It's a tough situation as a small business owner. Obviously you shouldn't commit resources you can't afford until you have either a payment or an enforceable contract. There comes a time when you have to spend money to make the customer's scheduled delivery time, and if you don't want any risk you have to decline the order entirely if you haven't received payment by that time. But it may generally seem (and even be) worth hedging your bets in situations like these by extending the deadline a little past that time so that you risk some money for a potential large sale opportunity that you'd otherwise "lose".

This time, that hedging did not pay off. It's an expensive lesson to learn.

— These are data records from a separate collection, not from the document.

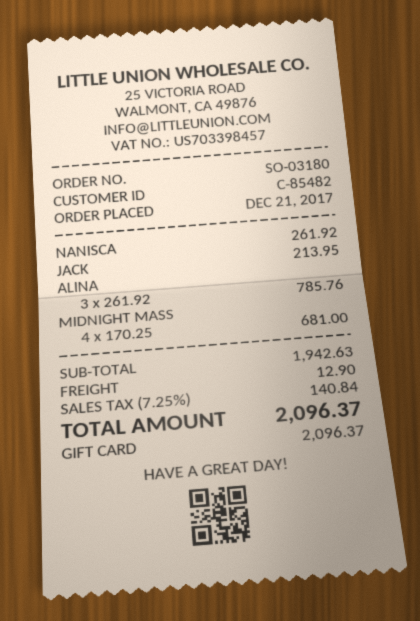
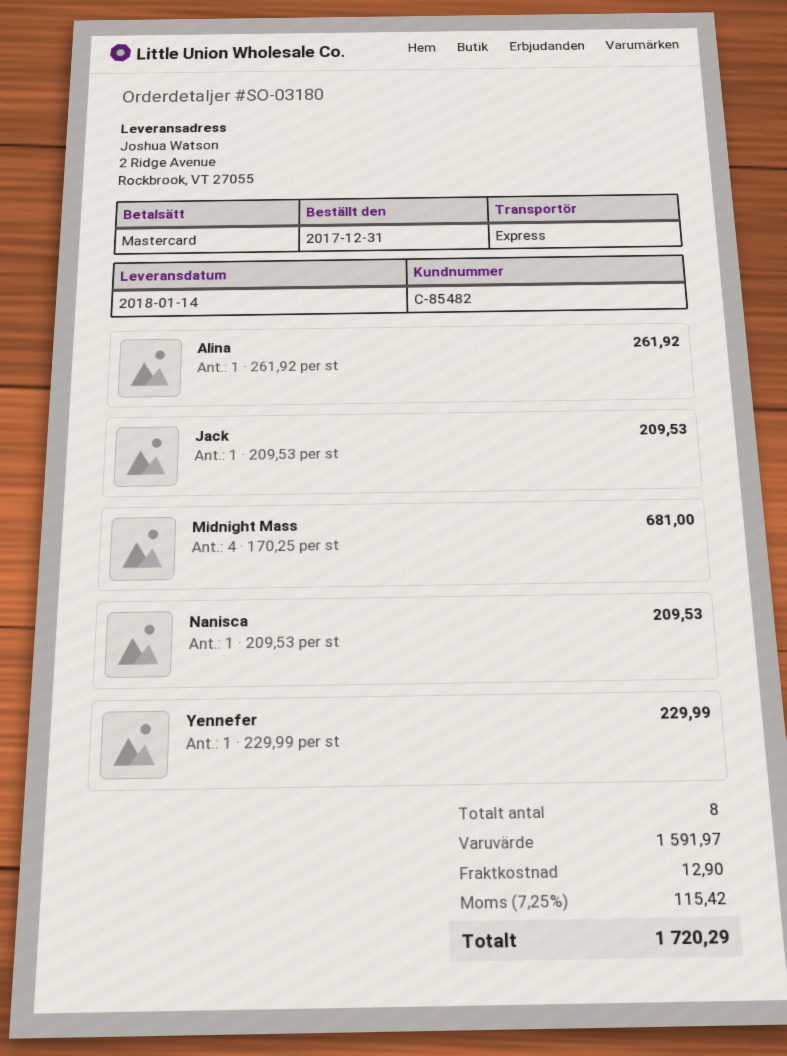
order date: 2017-12-21 -> 2017-12-31
payment method: gift card -> Mastercard
NANISCA: 1 x 261.92 = 261.92 -> 1 x 209.53 = 209.53
JACK: 1 x 213.95 = 213.95 -> 1 x 209.53 = 209.53
ALINA: 3 x 261.92 = 785.76 -> 1 x 261.92 = 261.92
Yennefer: none -> 1 x 229.99 = 229.99
subtotal: 1942.63 -> 1591.97
tax: 7.25% = 140.84 -> 7.25% = 115.42
total: 2096.37 -> 1720.29

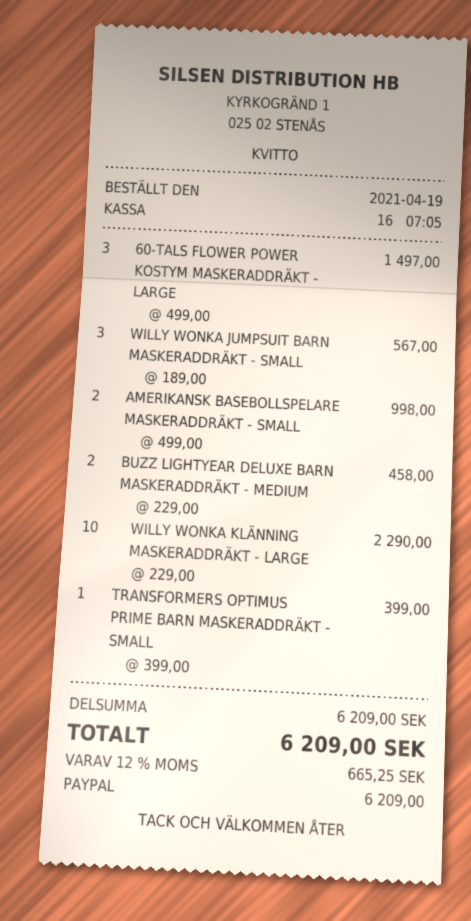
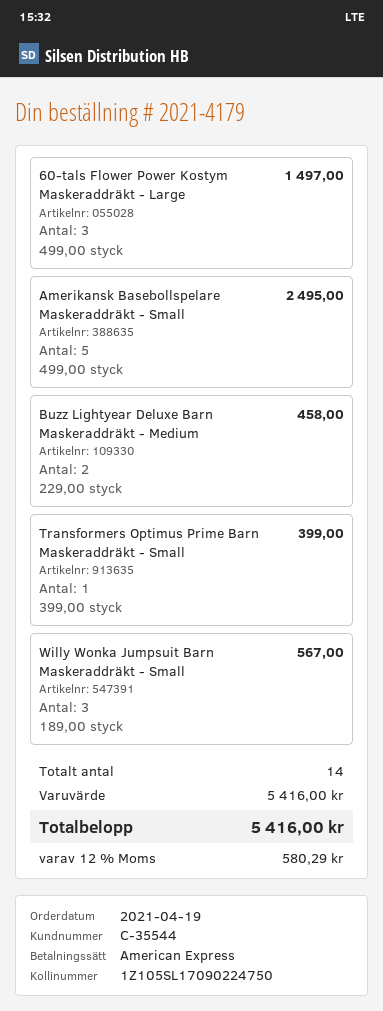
payment method: PayPal -> American Express
AMERIKANSK BASEBOLLSPELARE MASKERADDRÄKT - SMALL: 2 x 499.00 = 998.00 -> 5 x 499.00 = 2495.00
WILLY WONKA KLÄNNING MASKERADDRÄKT - LARGE: 10 x 229.00 = 2290.00 -> none
subtotal: 6209.00 -> 5416.00
tax: 12% = 665.25 -> 12% = 580.29
total: 6209.00 -> 5416.00

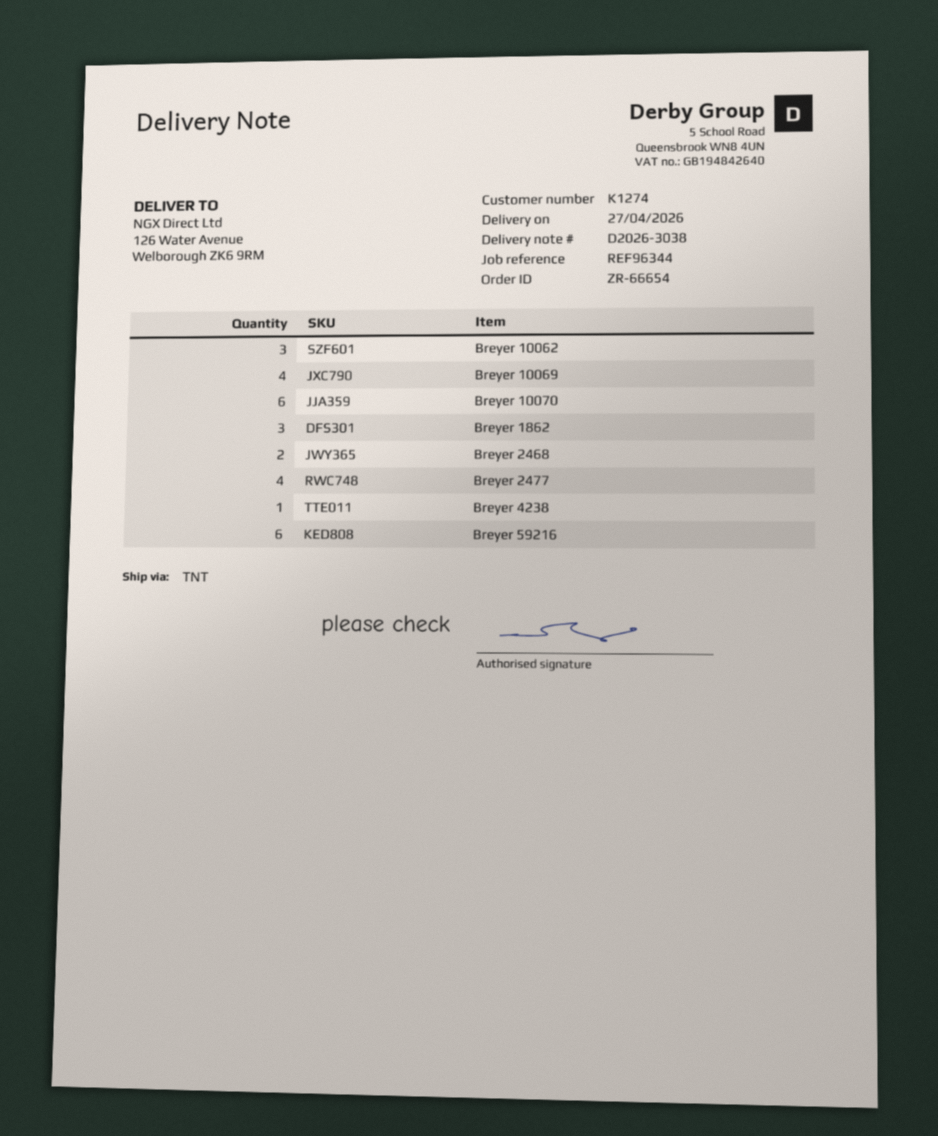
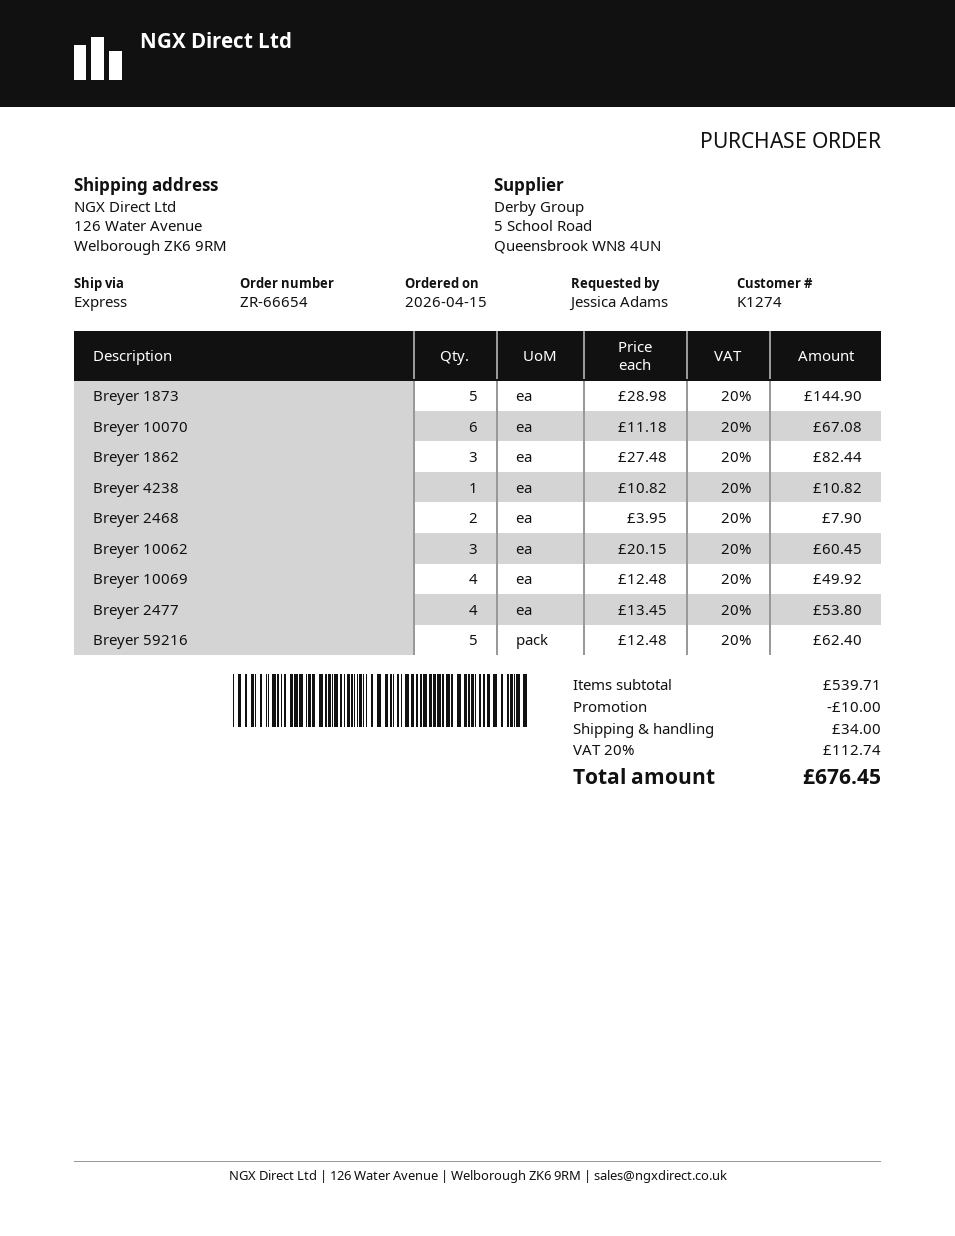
shipping method: TNT -> express
Breyer 59216: 6 -> 5
Breyer 1873: none -> 5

I'd say that "Tesla" will also learn a lesson from the media exposure, and maybe it will pressure them into paying for cakes on that future date. But what lesson is there for Tesla to learn? Most likely, some arbitrary employee had no idea that they were putting the small business in a difficult position - generally as consumers we think of things as either "purchased" or "not purchased". Those without B2B purchasing experience don't understand that with large orders there's a middle ground where producers have to "ramp up", prepare stock, plan schedule to make it all work, etc. The woman at Tesla calling about the cakes may not have had any of this B2B experience.

Also, pressuring Elon's companies using media exposure generally doesn't get compliance. More often it gets a scorched earth response. :-(


Small business doesn't know how to require upfront payment?